Yesterday was the first in a series of events this summer run by Selfridges Project Ocean, the Zoological Society London and a host of other amazing partners in the Ultralounge at Selfridges, in an effort to rethink the stories we tell ourselves about plastic.
I have been lucky enough to sail across an ocean on Pangaea Exploration’s research yacht Sea Dragon – a model of which sits centre stage in the Ultralounge, created by artists Studio Swine and Andrew Friend. With a crew of 14 women, I sailed the Atlantic last November, looking for plastic. Every day we put out our trawling nets and every day, the nets came up full. To the naked eye, the blue water looked pristine, but in actual fact we were sailing through a plastic soup. Through the gyres – the five major rotating systems of our oceans’ currents, it is common to pick up over 250 tiny pieces in one 30 minute trawl.
Given that the amount of plastic humans produce per year is greater than the weight of the entire human population, I should not have been surprised to feel that our oceans contain more plastic than fish. Plastic has only been around for about 100 years, and yet each piece will survive for at least another 1000 – buried in landfills, swallowed by birds, or floating on the currents of the Atlantic. We throw it away, but there is no true ‘away’. And so although plastic in itself is not dangerous – it can be beautiful, powerful and even lifesaving – it is our unwillingness to place true value on it that is the dangerous thing. But we are a consumer driven society with an obsession with “throw away” goods, so how do we break the cycle?
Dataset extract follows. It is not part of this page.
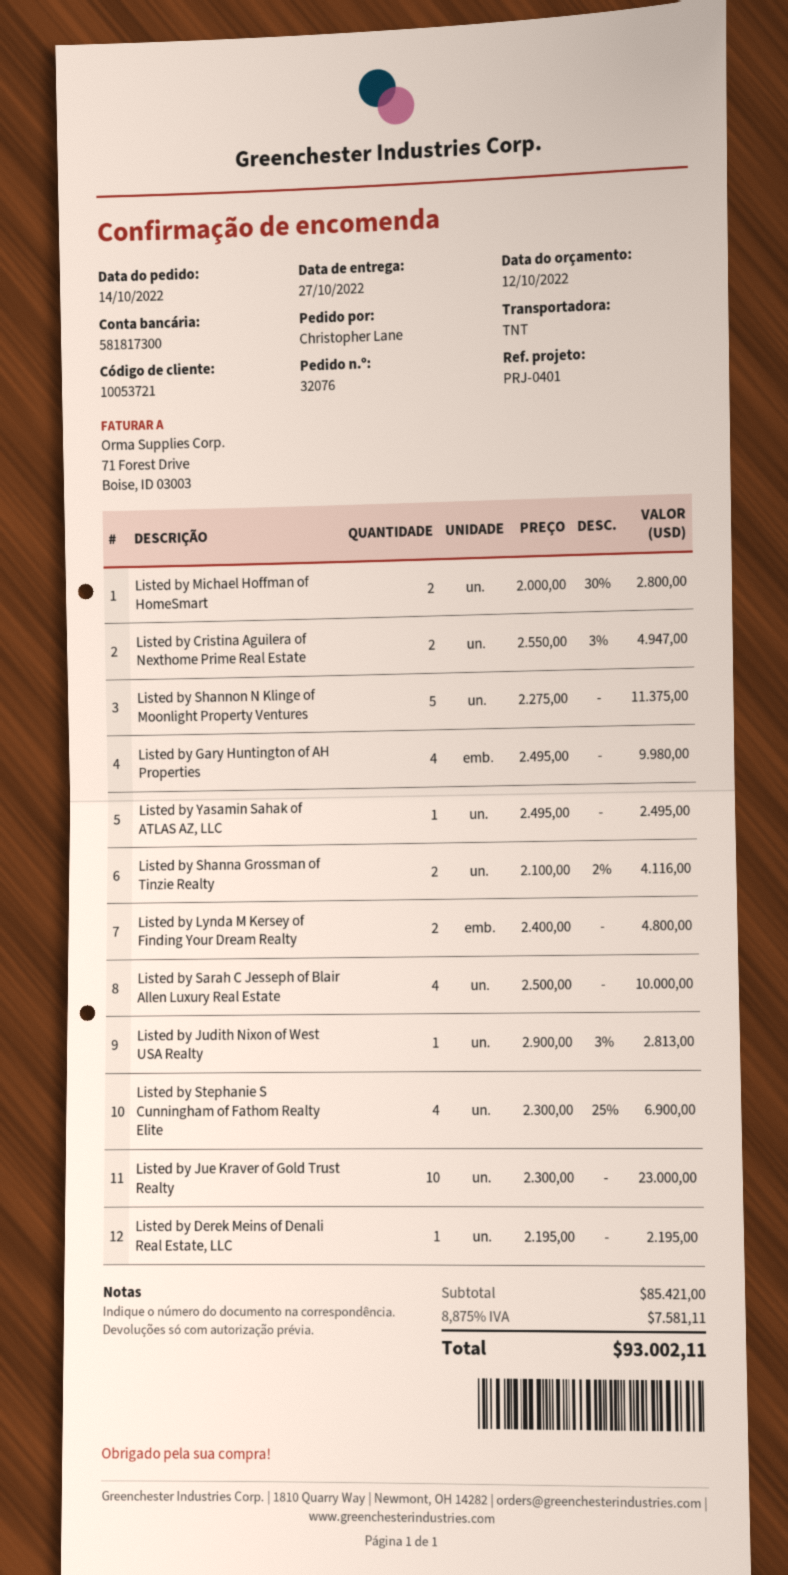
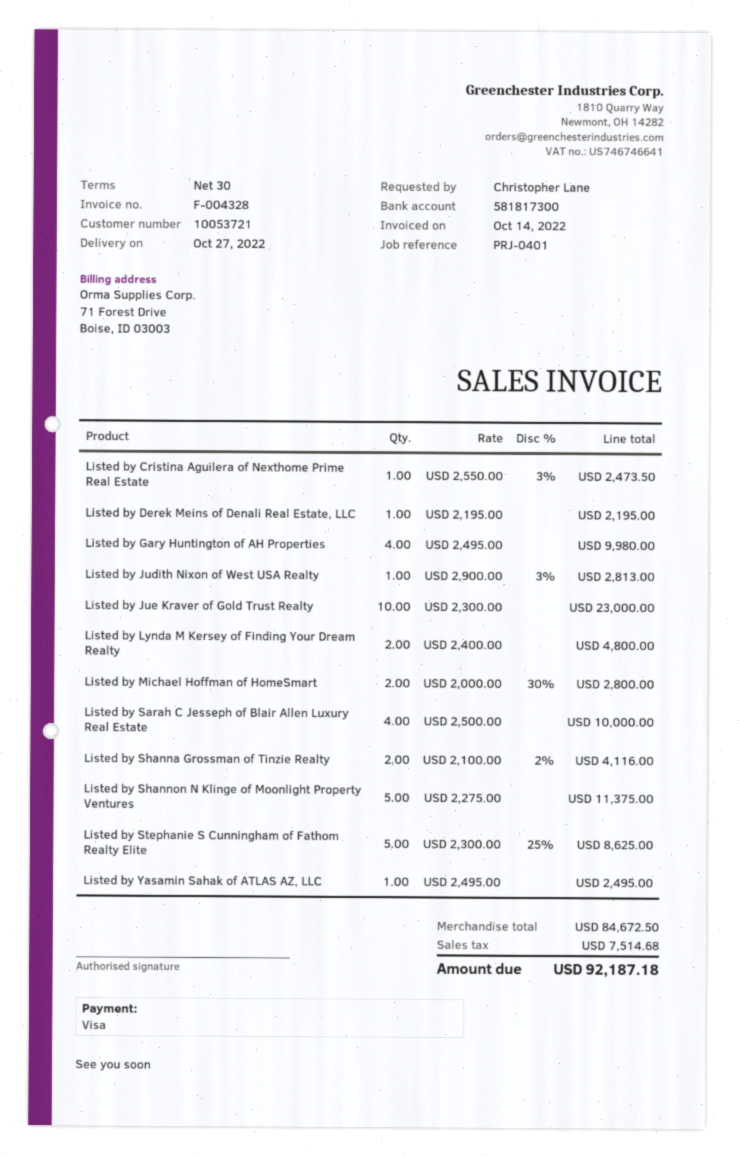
Listed by Cristina Aguilera of Nexthome Prime Real Estate: 2 x 2550.00 - 3% = 4947.00 -> 1 x 2550.00 - 3% = 2473.50
Listed by Stephanie S Cunningham of Fathom Realty Elite: 4 x 2300.00 - 25% = 6900.00 -> 5 x 2300.00 - 25% = 8625.00
subtotal: 85421.00 -> 84672.50
tax: 7581.11 -> 7514.68
total: 93002.11 -> 92187.18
Selfridges’ Project Ocean have chosen to use the plastic water bottle as their way in. As Jane Withers, the curator of Selfridges’ exhibition, says: “Vessels to contain water are as old as thirst itself,” and if you visit the Ultralounge, you will see Withers’ curated collection of water carriers throughout history and none are made of plastic. But now the UK uses over 5000 plastic water bottles every 15 seconds, and approximately only 24% of these are recycled. So this summer, Selfridges have stripped their food hall of these water bottles, and in their place are reusable alternatives – encouraging consumers to buy, keep and value, rather than discard. This, Project Ocean hopes, will inspire a “sea change”, sparking a fire for other retailers to follow.
But we need more than that – we need conversations to fan the flames of these sparks. And that’s what yesterday’s event was about – bringing together a host of projects and people. We heard from initiatives like Net-Works, that turns discarded nylon fishing nets into carpet tiles; Trash Hunters, a citizen science app that turns trash hunting into a corporation ‘name and shame’ game; and the Plastic Soup Foundation’s ‘Beat the Microbead’, that targets microplastics in beauty products. It is these kinds of collaborations, these stories that bring together consumers, politicians, artists, scientists, designers and businesses, centering on positive, proactive solutions – it is these stories that have the power to drive us towards the tipping point, and to foster a real sea change in each and every one of us.
This is the first in a series of four Friday blogs, centred around this summer’s events at Selfridges’ Ultralounge. ONCA is partnering with Selfridges Project Ocean to be part of the sea change to reduce plastic pollution in our precious oceans.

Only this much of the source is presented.